We used a systematic panel of 52 plasmid-based controls for the optimization phase (24). The physical parameters tested were the G + C content of the fragment, the position of the variant within the fragment, and the specific nature of the heteroduplex mismatch (single-base variants only). The process parameters tested were PCR dilution, electrophoresis loading parameters, urea content of the polymer, run temperature, and run voltage. In addition, we performed a series of experiments to determine the CSCE limit of detection with respect to the concentration of the variant allele in the sample. Full details of optimization experiments are described in Supplemental Data A in the online Data Supplement.


The validation was performed with 79 PCR amplicons (235-509 bp in length) that covered the entire coding regions of the BRCA1 and BRCA2 genes (see Supplemental Data B in the online Data Supplement). The total analyzable region of interest was 23 769 bp. For validation we used blinded, anonymized patient samples that had previously tested positive for one or more BRCA1 or BRCA2 variants in one of the 3 laboratories. We selected 359 patient samples on the basis of (a) availability of DNA for analysis, (b) presence of nonredundant variants, and (c) exclusion of variants originally discovered by CSCE or a similar methodology.

We arrayed the DNA samples over 10 plates in 79 blocks that represented the 79 PCR amplicons analyzed (see Supplemental Data C in the online Data Supplement). Except for the 2 wild-type controls identified in each block, analyses within blocks were randomized and blinded. The final analysis panel consisted of 365 wild-type, 445 mutant, and 150 control analyses (n = 960). Because of the replication of variants, the mutant analyses consisted of 402 different variants: 267 point mutations, 24 insertions or duplications of up to 11 bp, 93 deletions of up to 62 bp, 2 insertion-deletions, and 16 compound variants (>1 variant in a fragment) (see Supplemental Data D in the online Data Supplement). The sample panel was confirmed by sequencing on a 3130xl Genetic Analyzer.

To facilitate fluorescence labeling, we used a 3-primer system in each laboratory to carry out the PCRs (25). For the purposes of manual scoring, 2 operators independently inspected all analyses. When the analysts' results differed, the more conservative result (i.e., with the lower variant score) was taken.
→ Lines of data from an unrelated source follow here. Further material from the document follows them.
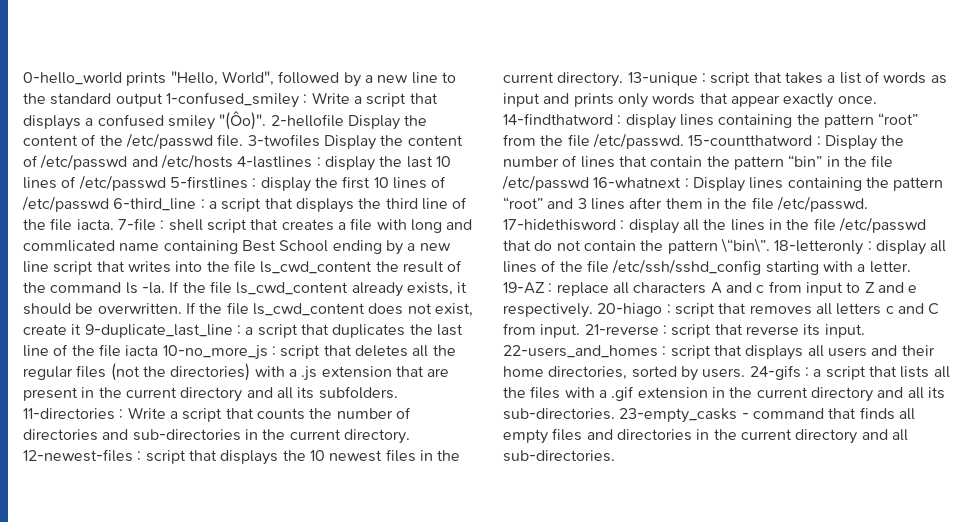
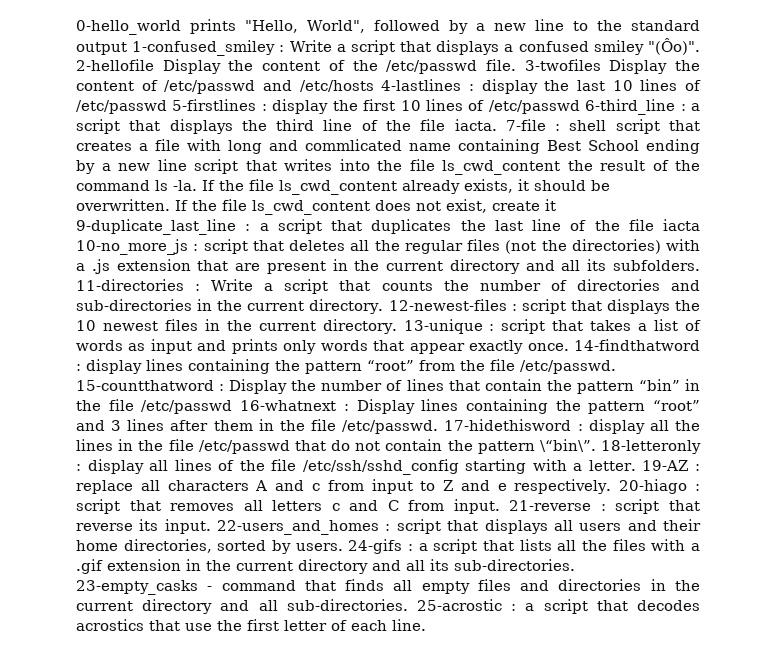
(615, 456) none -> [416,599,700,614] [76,619,426,631] 25-acrostic : a script that decodes acrostics that use the first letter of each line.

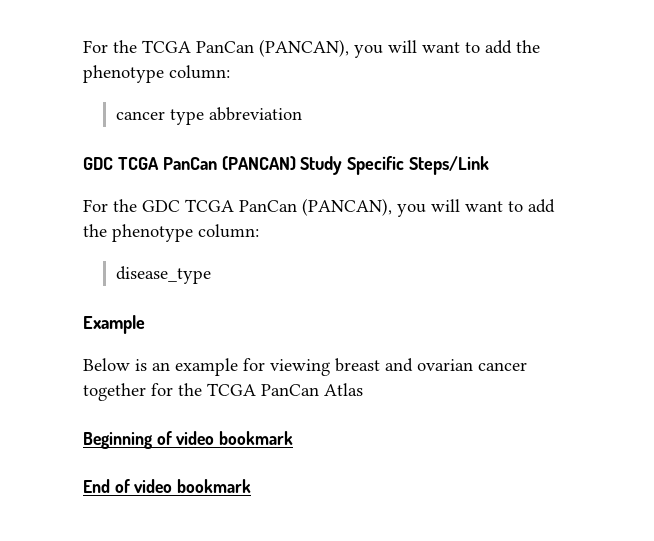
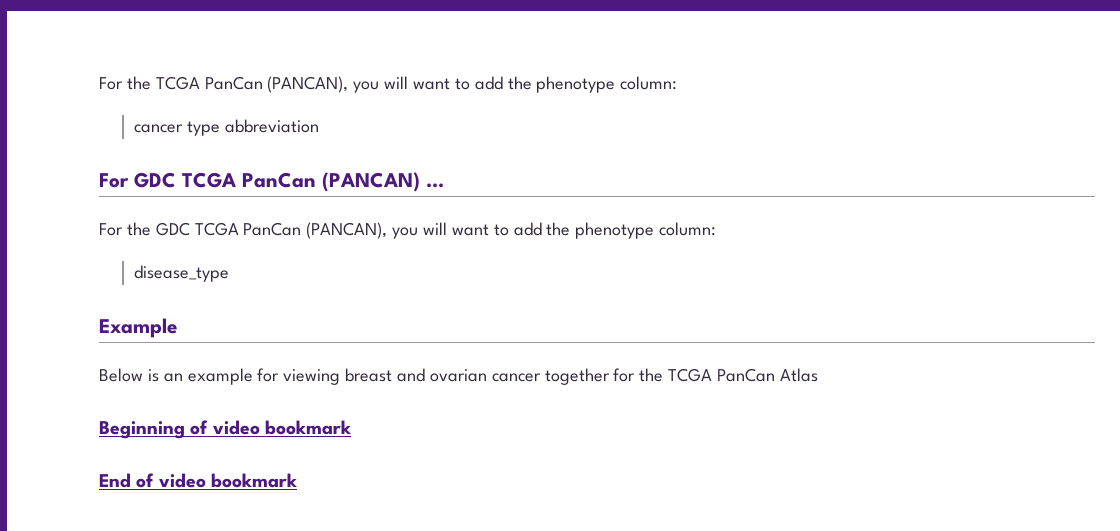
(303, 114) none -> [99,173,129,188] For
[300,156,490,175] Study Specific Steps/Link -> [426,183,444,188] ...

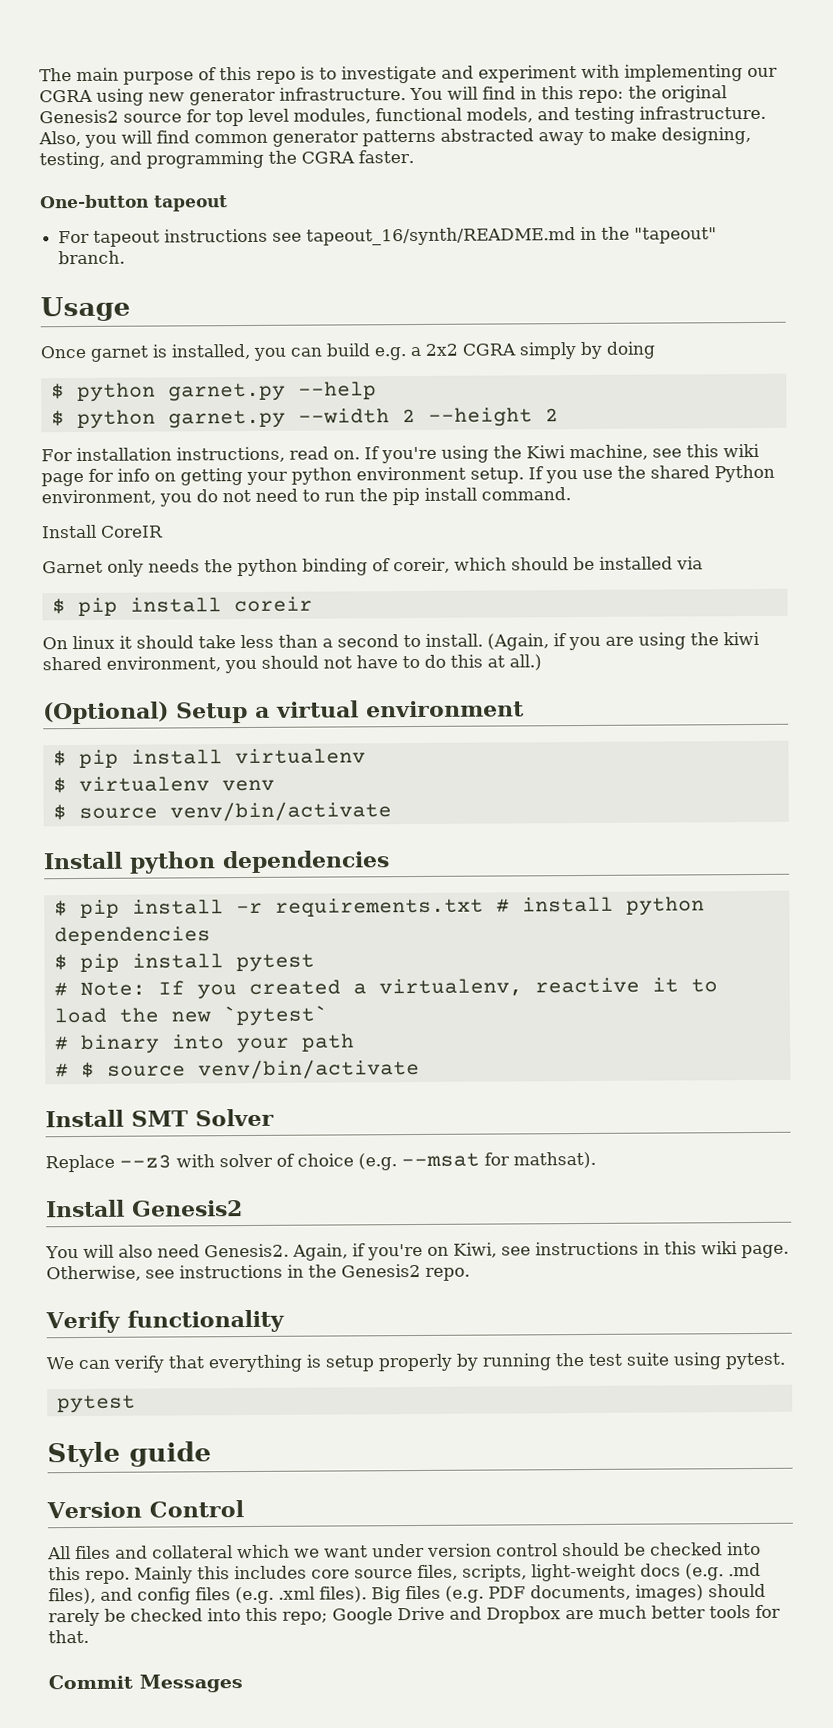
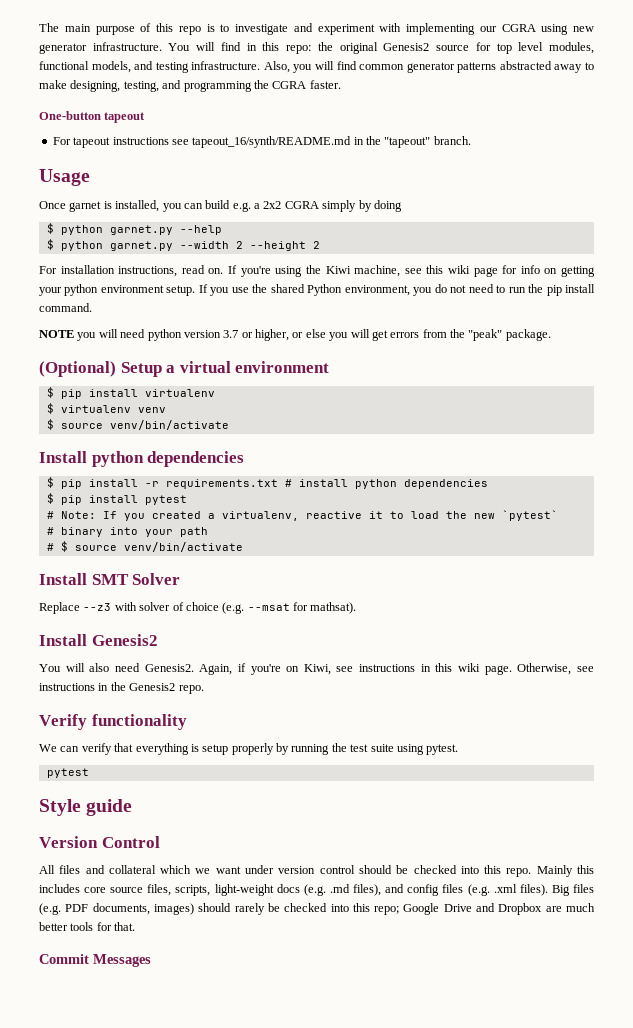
[41,524,164,539] [42,556,703,577] [51,596,313,617] [42,631,760,651] [42,654,542,674] Install CoreIR // Garnet only needs the python binding of coreir, which should be installed via // $ pip install coreir // On linux it should take less than a second to install. (Again, if you are using the kiwi shared environment, you should not have to do this at all.) -> [39,329,551,341] NOTE you will need python version 3.7 or higher, or else you will get errors from the "peak" package.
During the pilot analysis, we observed a cumulative loss in peak resolution with sequentially loaded plates in laboratory 1, but not in laboratory 2 or 3. This issue is discussed fully in Supplemental Data E in the online Data Supplement.


Full details of the optimization phase are described in Supplemental Data A in the online Data Supplement. Optimal conditions for the analyses of fragments with 20%-60% G + C content centered around 12.5 kV at 14 [degrees]C with 46 g/L urea, whereas the optimal conditions for fragments with 80% G + C content were 12.5 kV at 18 [degrees]C with 60 g/L urea (Fig. 2). Optimal cutoffs for the automated analysis parameters SRMS and MAXDIFF were 8.0 and 6.0, respectively.


All but one of the mutations were detected at relative concentrations of [greater than or equal to] 22%. Below this percentage, however, the detection rate dropped to 0% for all variants at 3% representation (see Supplemental Data A in the online Data Supplement).

formal blinded validation

The panel of BRCA1 and BRCA2 samples was independently tested in each laboratory with the conditions determined in the optimization phase (validation raw data are given in Supplemental Data F in the online Data Supplement). The overall failure rate in the automated analysis was 5% (143 of 2880 analyses), ranging from 2.5% (24 of 960 analyses) in laboratory 1 to 7% (71 of 960 analyses) in laboratory 2. Both laboratory 1 and laboratory 2 detected all variants, but laboratory 3 failed to detect one of the variants. The overall false-positive rate was 8.3% (84 of 1011 analyses), ranging from 2% (7 of 358 analyses) in laboratory 1 to 13.4% (44 of 328 analyses) in laboratory 3.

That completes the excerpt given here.